(Extracted records)
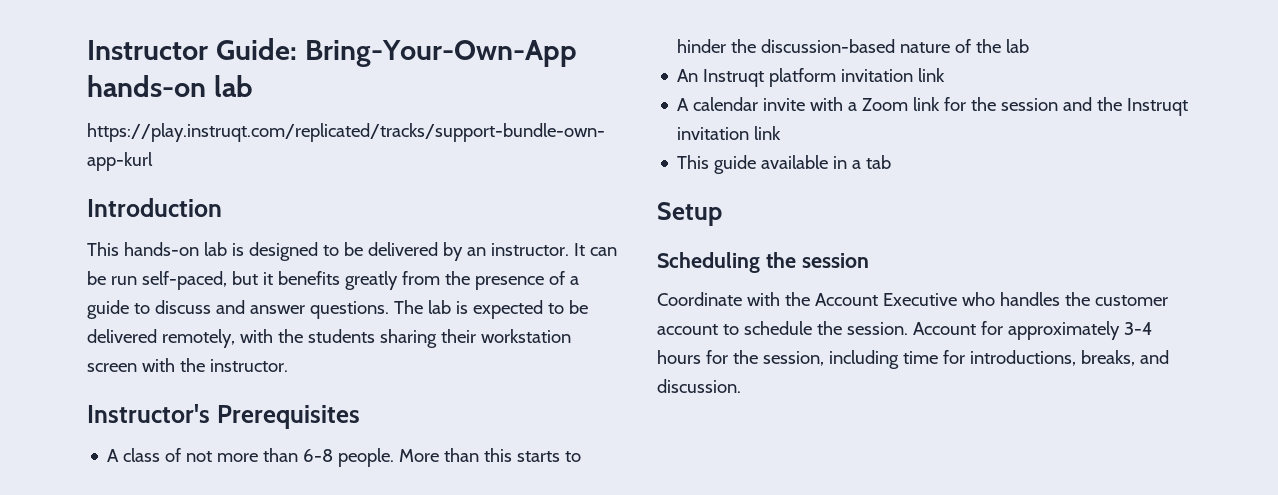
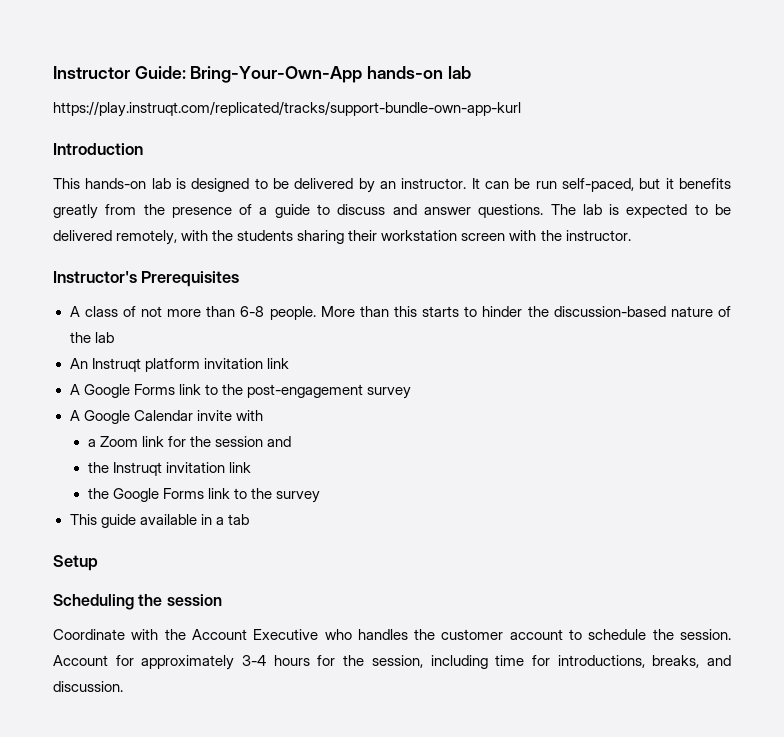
- A calendar invite with a Zoom link for the session and the Instruqt invitation link
+ A Google Forms link to the post-engagement survey
+ A Google Calendar invite with
+ a Zoom link for the session and
+ the Instruqt invitation link
+ the Google Forms link to the survey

◆ TASK TO COMPLETE ◆
Would you output each entry exactly and leave the pictures behind?

◆ RESPONSE BELOW ◆
- A calendar invite with a Zoom link for the session and the Instruqt invitation link
+ A Google Forms link to the post-engagement survey
+ A Google Calendar invite with
+ a Zoom link for the session and
+ the Instruqt invitation link
+ the Google Forms link to the survey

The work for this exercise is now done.